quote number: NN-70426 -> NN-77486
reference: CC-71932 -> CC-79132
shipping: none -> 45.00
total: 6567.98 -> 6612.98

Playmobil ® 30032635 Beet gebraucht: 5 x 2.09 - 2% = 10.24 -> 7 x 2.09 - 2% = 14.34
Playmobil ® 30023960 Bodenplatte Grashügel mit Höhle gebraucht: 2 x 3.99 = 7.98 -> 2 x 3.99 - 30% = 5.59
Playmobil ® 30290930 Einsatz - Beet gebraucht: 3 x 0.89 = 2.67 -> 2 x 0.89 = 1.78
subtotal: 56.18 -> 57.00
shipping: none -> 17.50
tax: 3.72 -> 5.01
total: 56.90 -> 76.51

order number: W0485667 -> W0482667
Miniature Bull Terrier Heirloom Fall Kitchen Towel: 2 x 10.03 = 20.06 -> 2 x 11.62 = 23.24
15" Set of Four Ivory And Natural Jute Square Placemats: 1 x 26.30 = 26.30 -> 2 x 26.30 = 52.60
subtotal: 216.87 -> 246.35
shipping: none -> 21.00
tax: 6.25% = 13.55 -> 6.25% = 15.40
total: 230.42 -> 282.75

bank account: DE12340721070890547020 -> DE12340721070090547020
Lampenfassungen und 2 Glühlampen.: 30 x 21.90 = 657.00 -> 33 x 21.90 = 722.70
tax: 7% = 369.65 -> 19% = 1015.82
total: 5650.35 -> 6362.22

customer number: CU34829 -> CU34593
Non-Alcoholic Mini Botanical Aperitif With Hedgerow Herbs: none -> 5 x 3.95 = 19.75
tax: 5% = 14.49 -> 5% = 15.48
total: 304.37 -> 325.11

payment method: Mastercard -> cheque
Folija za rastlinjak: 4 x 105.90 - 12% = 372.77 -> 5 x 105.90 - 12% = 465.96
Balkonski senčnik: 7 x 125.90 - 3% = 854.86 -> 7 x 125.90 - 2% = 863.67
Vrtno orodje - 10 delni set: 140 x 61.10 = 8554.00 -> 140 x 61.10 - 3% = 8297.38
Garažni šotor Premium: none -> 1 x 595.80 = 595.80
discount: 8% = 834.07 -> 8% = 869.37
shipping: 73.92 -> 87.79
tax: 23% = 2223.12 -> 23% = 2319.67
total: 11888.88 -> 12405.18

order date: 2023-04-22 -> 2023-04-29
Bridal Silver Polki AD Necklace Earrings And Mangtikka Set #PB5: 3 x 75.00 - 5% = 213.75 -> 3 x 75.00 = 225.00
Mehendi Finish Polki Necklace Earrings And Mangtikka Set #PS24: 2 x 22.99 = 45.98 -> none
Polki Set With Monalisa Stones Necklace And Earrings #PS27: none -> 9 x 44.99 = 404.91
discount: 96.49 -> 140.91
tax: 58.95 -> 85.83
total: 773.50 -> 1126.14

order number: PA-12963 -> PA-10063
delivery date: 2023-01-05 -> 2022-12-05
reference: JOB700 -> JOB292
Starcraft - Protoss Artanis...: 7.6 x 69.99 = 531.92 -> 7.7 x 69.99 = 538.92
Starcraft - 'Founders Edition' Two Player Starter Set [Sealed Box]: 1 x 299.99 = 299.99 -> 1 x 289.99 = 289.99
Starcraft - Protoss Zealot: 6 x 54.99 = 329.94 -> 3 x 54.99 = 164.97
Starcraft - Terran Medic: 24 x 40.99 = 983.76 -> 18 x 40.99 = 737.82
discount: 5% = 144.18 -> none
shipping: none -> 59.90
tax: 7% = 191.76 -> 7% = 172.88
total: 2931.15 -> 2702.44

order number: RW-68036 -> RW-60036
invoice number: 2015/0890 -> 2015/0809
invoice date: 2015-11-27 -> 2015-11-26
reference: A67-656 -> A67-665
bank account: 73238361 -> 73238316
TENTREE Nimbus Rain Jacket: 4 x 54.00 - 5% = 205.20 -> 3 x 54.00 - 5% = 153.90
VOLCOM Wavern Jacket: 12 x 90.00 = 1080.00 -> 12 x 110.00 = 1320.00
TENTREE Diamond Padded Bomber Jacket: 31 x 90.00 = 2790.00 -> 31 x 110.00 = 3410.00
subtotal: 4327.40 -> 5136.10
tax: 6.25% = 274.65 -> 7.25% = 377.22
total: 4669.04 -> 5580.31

========================

*WHAT YOU HAVE TO DO*.
Would you output the entire listing exactly as written?

*YOUR RESPONSE*.
quote number: NN-70426 -> NN-77486
reference: CC-71932 -> CC-79132
shipping: none -> 45.00
total: 6567.98 -> 6612.98

Playmobil ® 30032635 Beet gebraucht: 5 x 2.09 - 2% = 10.24 -> 7 x 2.09 - 2% = 14.34
Playmobil ® 30023960 Bodenplatte Grashügel mit Höhle gebraucht: 2 x 3.99 = 7.98 -> 2 x 3.99 - 30% = 5.59
Playmobil ® 30290930 Einsatz - Beet gebraucht: 3 x 0.89 = 2.67 -> 2 x 0.89 = 1.78
subtotal: 56.18 -> 57.00
shipping: none -> 17.50
tax: 3.72 -> 5.01
total: 56.90 -> 76.51

order number: W0485667 -> W0482667
Miniature Bull Terrier Heirloom Fall Kitchen Towel: 2 x 10.03 = 20.06 -> 2 x 11.62 = 23.24
15" Set of Four Ivory And Natural Jute Square Placemats: 1 x 26.30 = 26.30 -> 2 x 26.30 = 52.60
subtotal: 216.87 -> 246.35
shipping: none -> 21.00
tax: 6.25% = 13.55 -> 6.25% = 15.40
total: 230.42 -> 282.75

bank account: DE12340721070890547020 -> DE12340721070090547020
Lampenfassungen und 2 Glühlampen.: 30 x 21.90 = 657.00 -> 33 x 21.90 = 722.70
tax: 7% = 369.65 -> 19% = 1015.82
total: 5650.35 -> 6362.22

customer number: CU34829 -> CU34593
Non-Alcoholic Mini Botanical Aperitif With Hedgerow Herbs: none -> 5 x 3.95 = 19.75
tax: 5% = 14.49 -> 5% = 15.48
total: 304.37 -> 325.11

payment method: Mastercard -> cheque
Folija za rastlinjak: 4 x 105.90 - 12% = 372.77 -> 5 x 105.90 - 12% = 465.96
Balkonski senčnik: 7 x 125.90 - 3% = 854.86 -> 7 x 125.90 - 2% = 863.67
Vrtno orodje - 10 delni set: 140 x 61.10 = 8554.00 -> 140 x 61.10 - 3% = 8297.38
Garažni šotor Premium: none -> 1 x 595.80 = 595.80
discount: 8% = 834.07 -> 8% = 869.37
shipping: 73.92 -> 87.79
tax: 23% = 2223.12 -> 23% = 2319.67
total: 11888.88 -> 12405.18

order date: 2023-04-22 -> 2023-04-29
Bridal Silver Polki AD Necklace Earrings And Mangtikka Set #PB5: 3 x 75.00 - 5% = 213.75 -> 3 x 75.00 = 225.00
Mehendi Finish Polki Necklace Earrings And Mangtikka Set #PS24: 2 x 22.99 = 45.98 -> none
Polki Set With Monalisa Stones Necklace And Earrings #PS27: none -> 9 x 44.99 = 404.91
discount: 96.49 -> 140.91
tax: 58.95 -> 85.83
total: 773.50 -> 1126.14

order number: PA-12963 -> PA-10063
delivery date: 2023-01-05 -> 2022-12-05
reference: JOB700 -> JOB292
Starcraft - Protoss Artanis...: 7.6 x 69.99 = 531.92 -> 7.7 x 69.99 = 538.92
Starcraft - 'Founders Edition' Two Player Starter Set [Sealed Box]: 1 x 299.99 = 299.99 -> 1 x 289.99 = 289.99
Starcraft - Protoss Zealot: 6 x 54.99 = 329.94 -> 3 x 54.99 = 164.97
Starcraft - Terran Medic: 24 x 40.99 = 983.76 -> 18 x 40.99 = 737.82
discount: 5% = 144.18 -> none
shipping: none -> 59.90
tax: 7% = 191.76 -> 7% = 172.88
total: 2931.15 -> 2702.44

order number: RW-68036 -> RW-60036
invoice number: 2015/0890 -> 2015/0809
invoice date: 2015-11-27 -> 2015-11-26
reference: A67-656 -> A67-665
bank account: 73238361 -> 73238316
TENTREE Nimbus Rain Jacket: 4 x 54.00 - 5% = 205.20 -> 3 x 54.00 - 5% = 153.90
VOLCOM Wavern Jacket: 12 x 90.00 = 1080.00 -> 12 x 110.00 = 1320.00
TENTREE Diamond Padded Bomber Jacket: 31 x 90.00 = 2790.00 -> 31 x 110.00 = 3410.00
subtotal: 4327.40 -> 5136.10
tax: 6.25% = 274.65 -> 7.25% = 377.22
total: 4669.04 -> 5580.31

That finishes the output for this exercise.